So, logic dictates that, if you put up to 100% of your account on margin, you are actually 1,000% exposed to the markets. You are “over-leveraged”. While it may be unusual for you to have cash sitting around in your stock investments, cash sitting in your futures account is a good thing. Don't let it burn a hole in your pocket. It gives you the opportunity to bounce back from trades that don't work out.

How many contracts do I put on at a time ?

Definitely think about this. Too many traders over-leverage their account. Keep in mind that your leverage in futures trading can be as high as 30 to 1. This means that every single contract you trade is like making 30 trades all at one time. So, each contract you add on to a position is the equivalent of another 30 trades. That means that, if you trade 10 futures contracts with a 30-to-1 leverage, you have effectively done 300 trades.

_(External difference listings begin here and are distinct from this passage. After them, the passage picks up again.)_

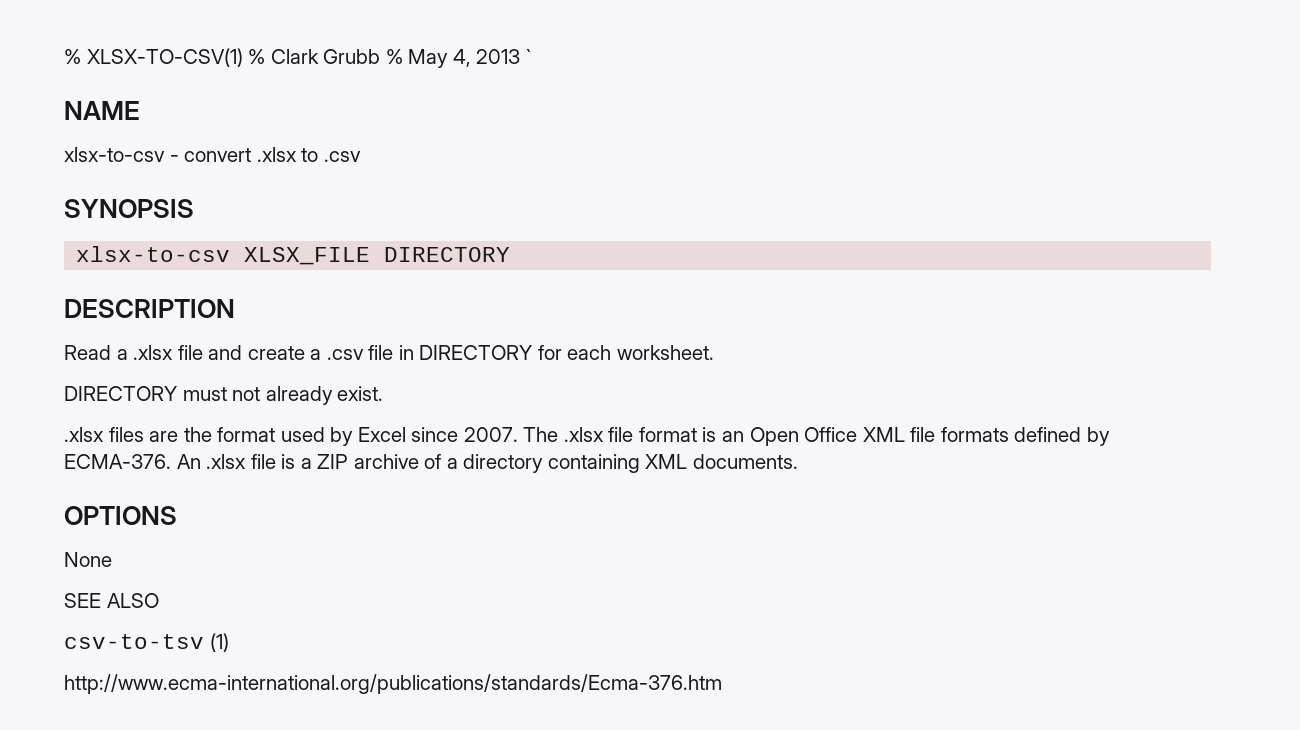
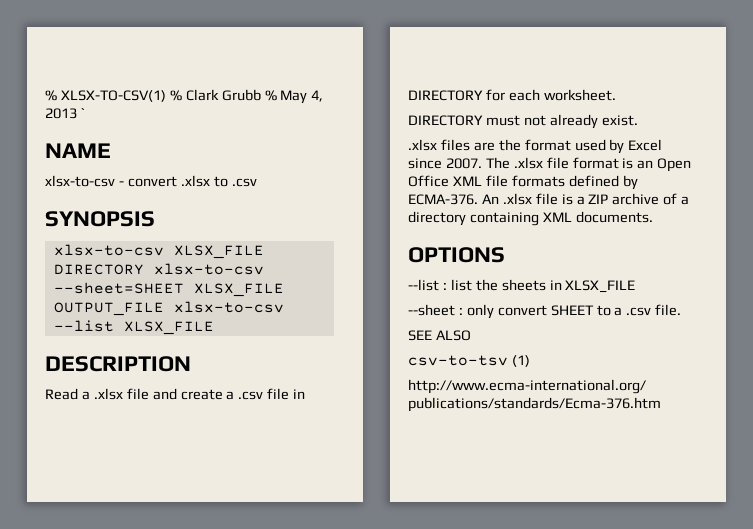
- xlsx-to-csv XLSX_FILE DIRECTORY
+ xlsx-to-csv XLSX_FILE DIRECTORY xlsx-to-csv --sheet=SHEET XLSX_FILE OUTPUT_FILE xlsx-to-csv --list XLSX_FILE
- None
+ --list : list the sheets in XLSX_FILE
+ --sheet : only convert SHEET to a .csv file.

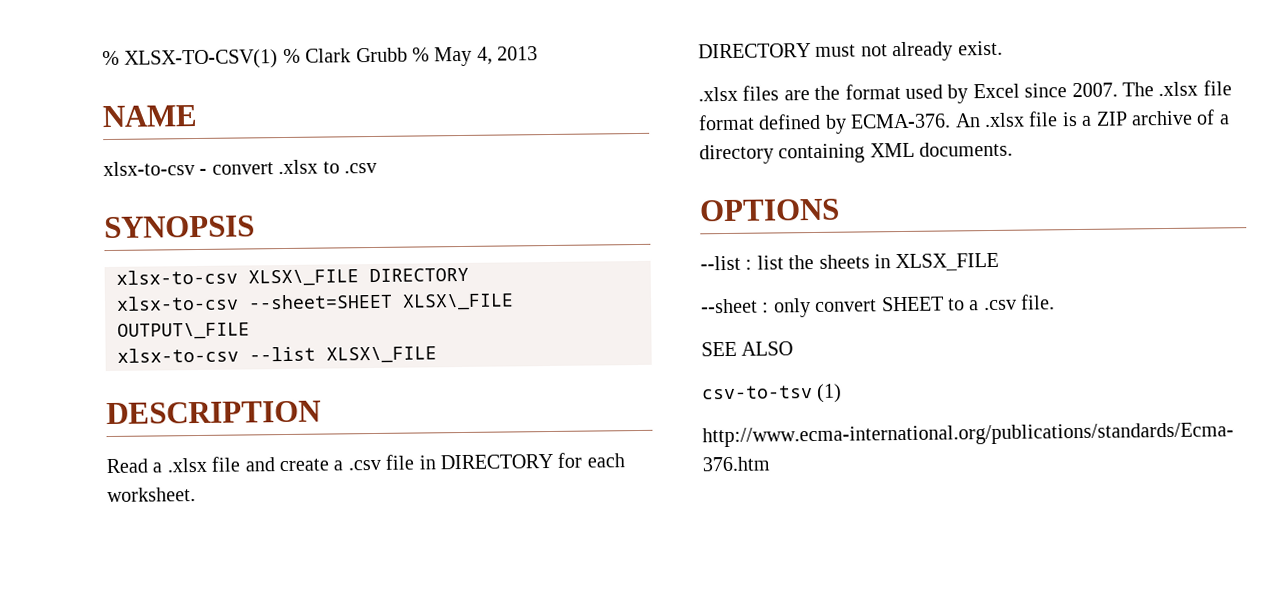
- % XLSX-TO-CSV(1) % Clark Grubb % May 4, 2013 `
+ % XLSX-TO-CSV(1) % Clark Grubb % May 4, 2013
- xlsx-to-csv XLSX_FILE DIRECTORY xlsx-to-csv --sheet=SHEET XLSX_FILE OUTPUT_FILE xlsx-to-csv --list XLSX_FILE
+ xlsx-to-csv XLSX\_FILE DIRECTORY
+ xlsx-to-csv --sheet=SHEET XLSX\_FILE OUTPUT\_FILE
+ xlsx-to-csv --list XLSX\_FILE
- The .xlsx file format is an Open Office XML file formats defined by ECMA-376.
+ The .xlsx file format defined by ECMA-376.

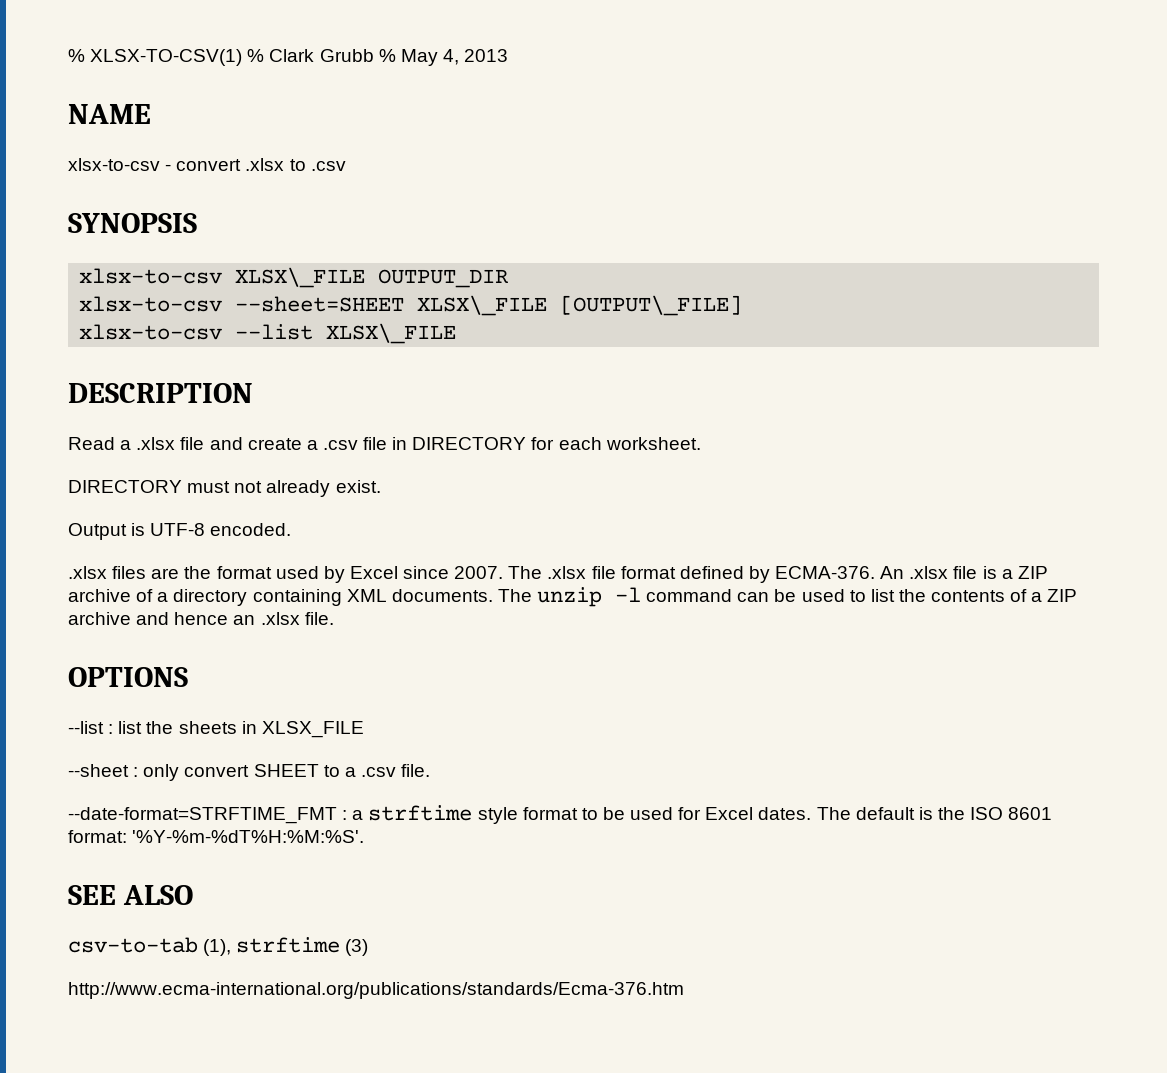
- xlsx-to-csv XLSX\_FILE DIRECTORY
+ xlsx-to-csv XLSX\_FILE OUTPUT_DIR
- xlsx-to-csv --sheet=SHEET XLSX\_FILE OUTPUT\_FILE
+ xlsx-to-csv --sheet=SHEET XLSX\_FILE [OUTPUT\_FILE]
+ Output is UTF-8 encoded.
+ The unzip -l command can be used to list the contents of a ZIP archive and hence an .xlsx file.
+ --date-format=STRFTIME_FMT : a strftime style format to be used for Excel dates. The default is the ISO 8601 format: '%Y-%m-%dT%H:%M:%S'.
  SEE ALSO
- csv-to-tsv (1)
+ csv-to-tab (1), strftime (3)

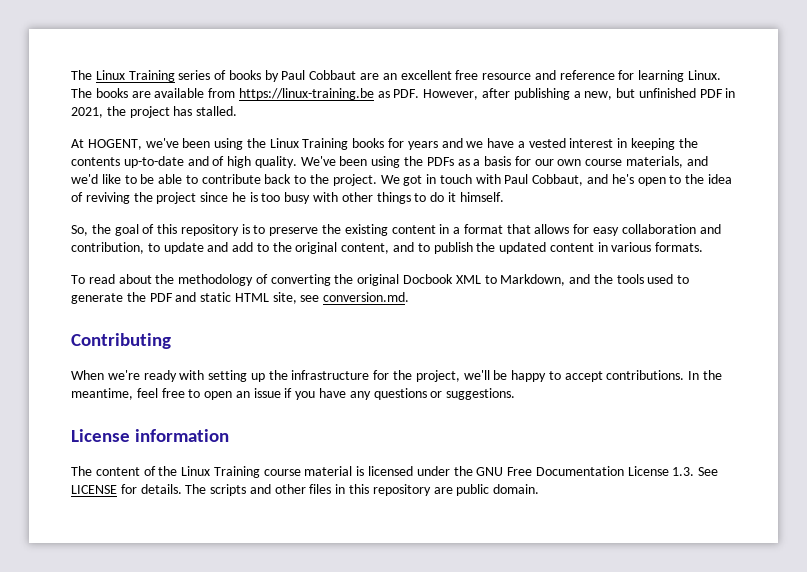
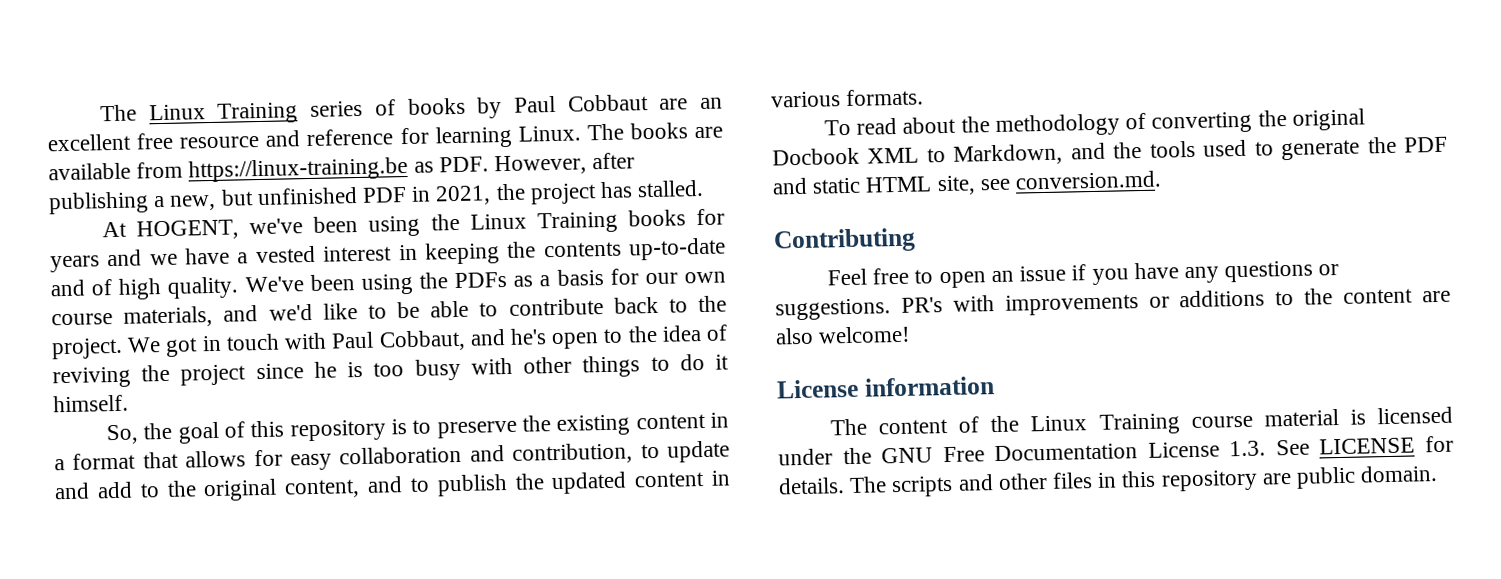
- When we're ready with setting up the infrastructure for the project, we'll be happy to accept contributions. In the meantime, feel free to open an issue if you have any questions or suggestions.
+ Feel free to open an issue if you have any questions or suggestions. PR's with improvements or additions to the content are also welcome!

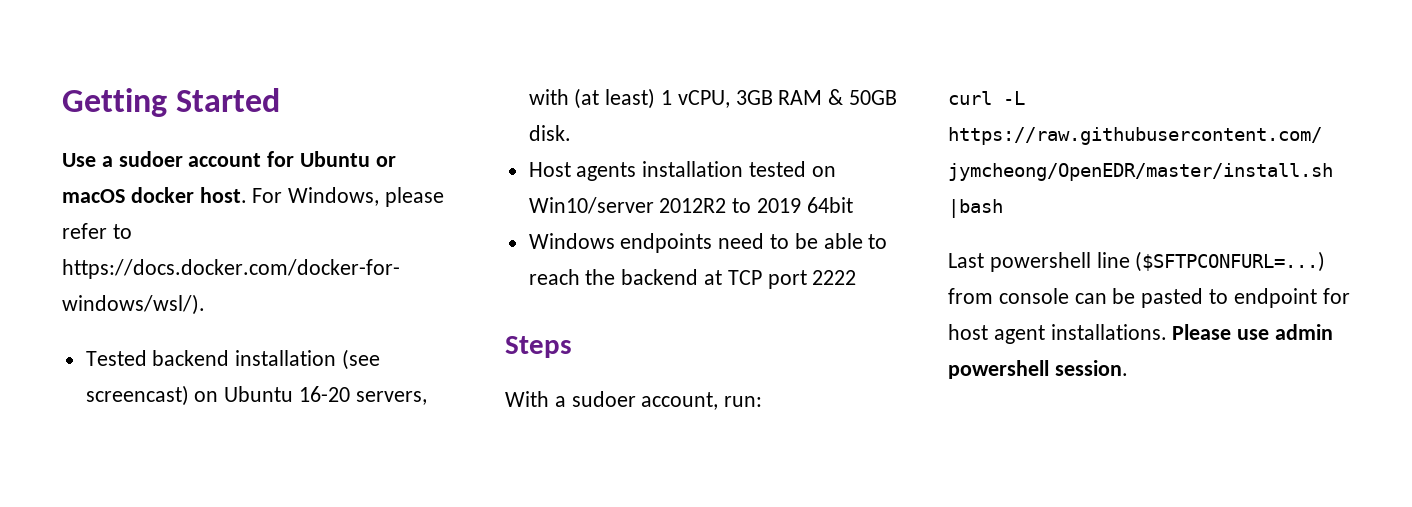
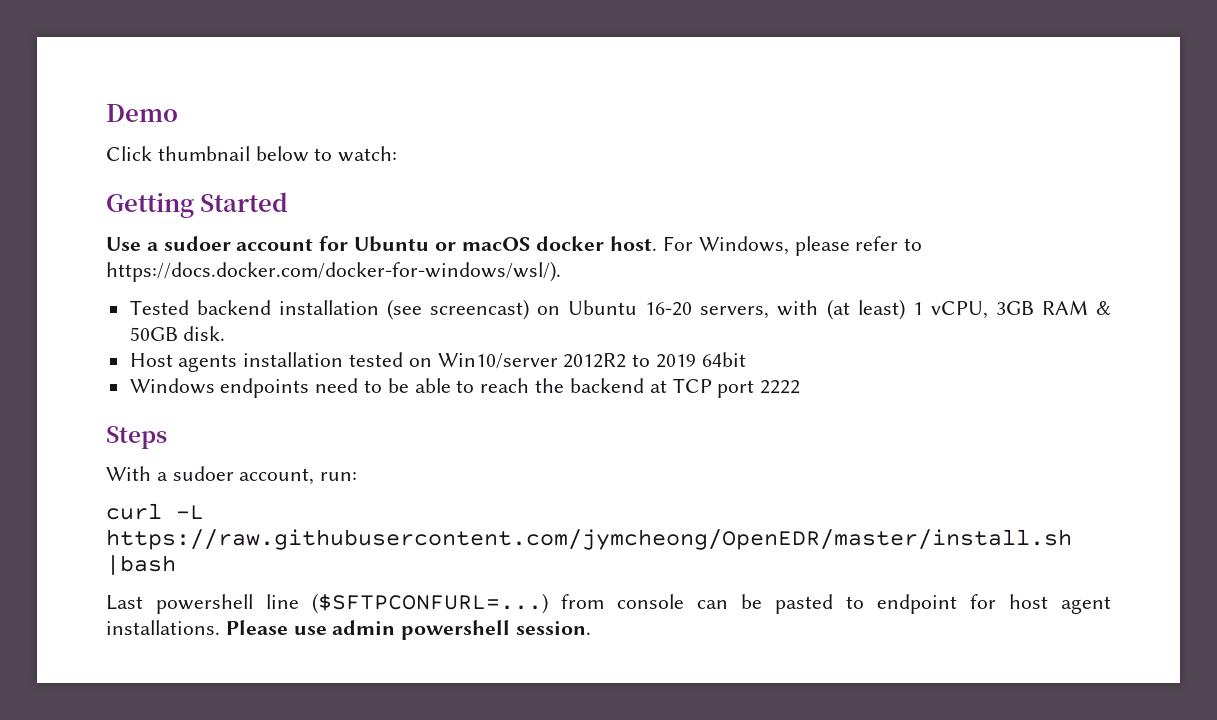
+ Demo
+ Click thumbnail below to watch:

Because so many traders come to futures trading with only a small amount of capital, it is best to learn how to trade 1 or 2 contracts at a time. I suggest that, for your first 10 trades, you stick to these contract sizes. You will be pleasantly surprised at how easy it is to manage your money and track the successes and failures of your trades.

If you wish to increase the number of contracts you trade, keep in mind that you should never have more than 30% of your total account value on margin at any given time. This way, you can weather any ups or downs.

How long do I hold on to a trade?

As a trader, you should know the rhythm of the market you are trading. If the market runs in 7-to-10-day cycles, you should let your winning positions run in 7-to-10-day cycles when it comes to grabbing your profits.

Whether the cycle is two days or two weeks, maintain your winning trades as long as possible. Many traders are so fixated on being “active, day, swing or position”, they miss the fact that they really don't have a choice. The market dictates what kind of trading you will do.

How will I determine trades?

Thoroughly understand the system you are trading. Make sure that, however you pick your trades, you are fully in control of the final decision. Claims about many “black box” systems out there say they “never” fail. However, when it comes down to it, if something catastrophic were to happen to the developer or if the program does fail, and you’re using it, you have no one to blame for your losses but yourself.

If you have your own system you have developed, document it. It is important to be clear about the rules of the system and to force yourself to stick to it with little to no deviation.

Getting Started in Technical Analysis by Jack D. Schwager is a great tool for understanding how each technical indicator works and the parameters that trigger buy and sell signals.

If I lose my investment, am I willing to invest again?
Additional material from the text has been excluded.